> **Data for the task**:
=== Begin Enclosure ===

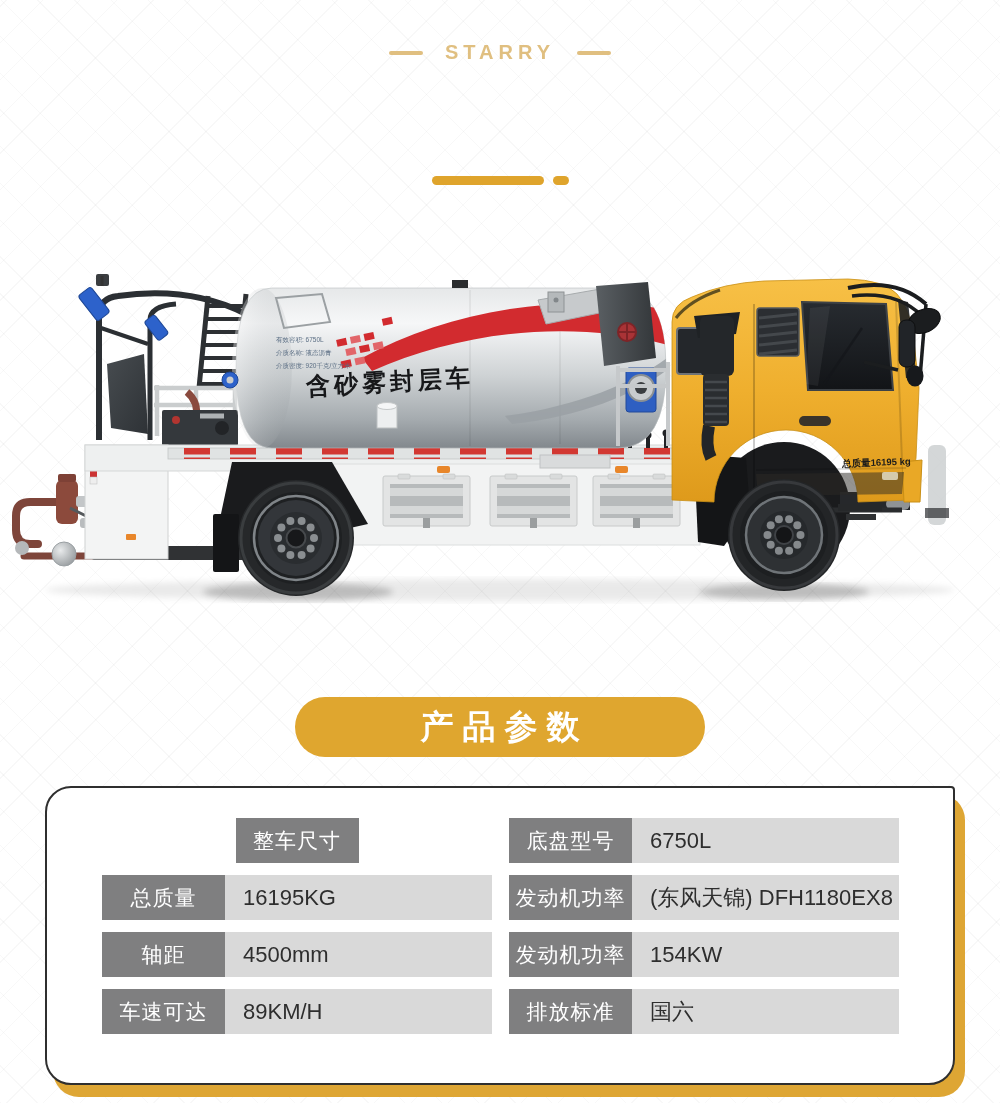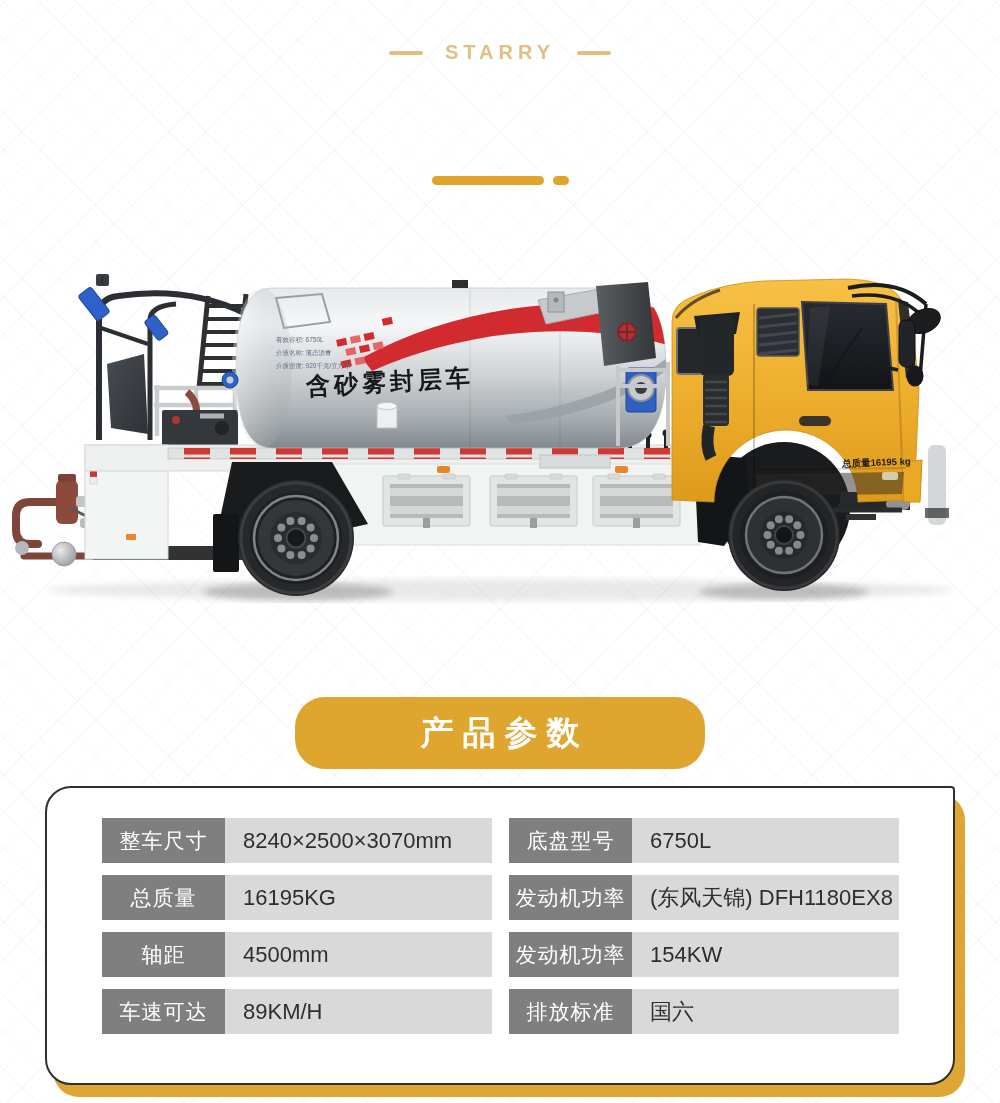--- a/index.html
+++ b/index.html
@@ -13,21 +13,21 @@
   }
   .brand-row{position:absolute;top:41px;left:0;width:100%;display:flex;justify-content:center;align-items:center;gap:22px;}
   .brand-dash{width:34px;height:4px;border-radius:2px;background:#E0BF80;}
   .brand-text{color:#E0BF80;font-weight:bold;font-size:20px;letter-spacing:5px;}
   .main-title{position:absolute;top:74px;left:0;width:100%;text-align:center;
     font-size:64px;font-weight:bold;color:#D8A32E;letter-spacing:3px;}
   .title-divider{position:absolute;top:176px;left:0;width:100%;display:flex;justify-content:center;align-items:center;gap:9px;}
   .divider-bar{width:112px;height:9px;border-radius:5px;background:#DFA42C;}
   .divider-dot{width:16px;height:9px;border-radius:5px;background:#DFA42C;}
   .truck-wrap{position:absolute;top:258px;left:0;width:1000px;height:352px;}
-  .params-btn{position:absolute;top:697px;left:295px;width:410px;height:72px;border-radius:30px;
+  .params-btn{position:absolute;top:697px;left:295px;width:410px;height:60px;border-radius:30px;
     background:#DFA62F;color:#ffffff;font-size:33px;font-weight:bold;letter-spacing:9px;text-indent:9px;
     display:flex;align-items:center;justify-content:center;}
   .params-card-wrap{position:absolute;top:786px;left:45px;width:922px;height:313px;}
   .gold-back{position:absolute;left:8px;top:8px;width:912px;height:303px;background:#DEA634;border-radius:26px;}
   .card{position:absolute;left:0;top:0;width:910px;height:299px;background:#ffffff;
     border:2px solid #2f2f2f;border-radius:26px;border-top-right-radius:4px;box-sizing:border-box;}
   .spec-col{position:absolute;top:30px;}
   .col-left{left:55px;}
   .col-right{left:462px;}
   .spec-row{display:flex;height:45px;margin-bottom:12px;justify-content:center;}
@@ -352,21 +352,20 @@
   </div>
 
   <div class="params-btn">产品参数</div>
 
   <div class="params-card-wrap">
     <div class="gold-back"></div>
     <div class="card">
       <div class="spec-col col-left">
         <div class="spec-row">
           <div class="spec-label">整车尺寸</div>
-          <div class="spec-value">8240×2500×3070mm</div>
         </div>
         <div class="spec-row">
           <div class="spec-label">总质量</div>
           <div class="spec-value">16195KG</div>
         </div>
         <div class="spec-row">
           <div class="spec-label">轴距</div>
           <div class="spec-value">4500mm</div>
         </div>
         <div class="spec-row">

=== End Enclosure ===
=== Begin Enclosure ===

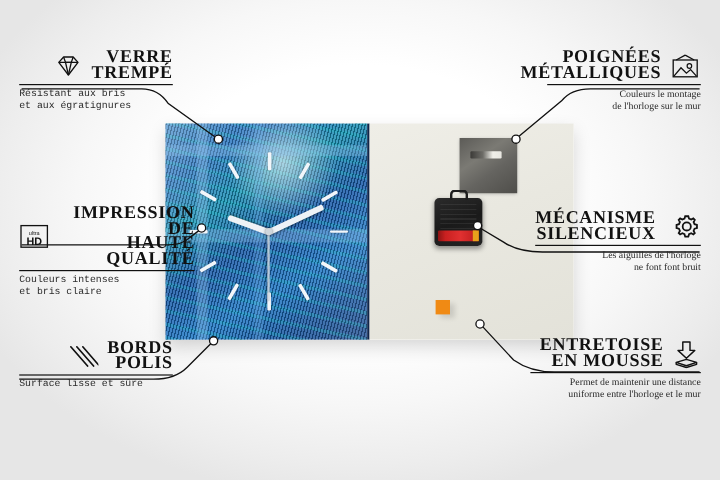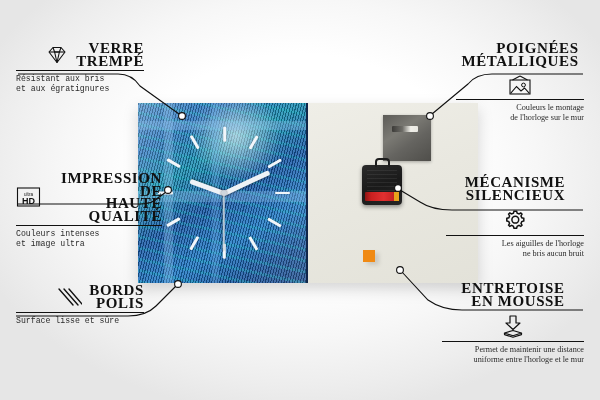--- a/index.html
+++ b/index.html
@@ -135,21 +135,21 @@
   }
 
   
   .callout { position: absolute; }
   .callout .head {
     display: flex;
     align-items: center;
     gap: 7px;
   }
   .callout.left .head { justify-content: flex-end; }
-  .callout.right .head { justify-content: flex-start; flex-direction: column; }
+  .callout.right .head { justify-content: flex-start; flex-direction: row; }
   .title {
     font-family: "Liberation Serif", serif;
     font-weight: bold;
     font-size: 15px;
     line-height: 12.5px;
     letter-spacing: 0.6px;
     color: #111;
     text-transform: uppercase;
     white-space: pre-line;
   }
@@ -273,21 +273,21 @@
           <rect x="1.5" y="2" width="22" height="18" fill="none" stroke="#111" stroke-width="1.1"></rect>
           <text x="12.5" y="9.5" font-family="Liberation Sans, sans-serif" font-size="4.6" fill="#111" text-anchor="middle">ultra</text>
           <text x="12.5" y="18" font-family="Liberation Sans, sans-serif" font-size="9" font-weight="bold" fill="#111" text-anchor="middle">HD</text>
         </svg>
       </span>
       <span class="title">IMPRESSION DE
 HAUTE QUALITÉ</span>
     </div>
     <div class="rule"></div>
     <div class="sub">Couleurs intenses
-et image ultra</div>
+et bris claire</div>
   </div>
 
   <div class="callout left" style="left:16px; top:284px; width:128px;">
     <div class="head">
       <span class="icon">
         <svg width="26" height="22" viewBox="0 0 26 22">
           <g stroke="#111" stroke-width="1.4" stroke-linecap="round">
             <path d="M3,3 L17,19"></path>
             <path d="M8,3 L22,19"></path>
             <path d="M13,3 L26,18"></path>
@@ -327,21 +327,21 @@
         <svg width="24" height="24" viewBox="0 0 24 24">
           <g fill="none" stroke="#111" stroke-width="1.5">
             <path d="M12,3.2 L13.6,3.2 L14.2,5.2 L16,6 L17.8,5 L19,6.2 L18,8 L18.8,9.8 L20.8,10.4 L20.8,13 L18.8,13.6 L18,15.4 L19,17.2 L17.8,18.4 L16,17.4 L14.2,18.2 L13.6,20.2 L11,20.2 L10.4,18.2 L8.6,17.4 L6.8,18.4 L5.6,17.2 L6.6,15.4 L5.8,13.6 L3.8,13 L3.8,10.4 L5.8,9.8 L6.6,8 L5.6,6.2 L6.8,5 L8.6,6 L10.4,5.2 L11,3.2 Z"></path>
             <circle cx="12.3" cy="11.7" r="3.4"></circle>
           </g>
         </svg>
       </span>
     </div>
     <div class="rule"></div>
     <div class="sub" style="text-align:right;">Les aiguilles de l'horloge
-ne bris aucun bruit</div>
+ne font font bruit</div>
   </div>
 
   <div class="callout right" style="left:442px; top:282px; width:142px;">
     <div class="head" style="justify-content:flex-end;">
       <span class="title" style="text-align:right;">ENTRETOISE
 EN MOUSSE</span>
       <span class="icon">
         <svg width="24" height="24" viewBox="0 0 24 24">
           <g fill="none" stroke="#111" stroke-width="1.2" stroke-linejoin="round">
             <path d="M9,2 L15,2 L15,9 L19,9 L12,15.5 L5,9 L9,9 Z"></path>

=== End Enclosure ===

> **Task goal**:
What this exercise asks for is every line of the data above with the word "ffffff".

> **Task solution**:
     background:#DFA62F;color:#ffffff;font-size:33px;font-weight:bold;letter-spacing:9px;text-indent:9px;
   .card{position:absolute;left:0;top:0;width:910px;height:299px;background:#ffffff;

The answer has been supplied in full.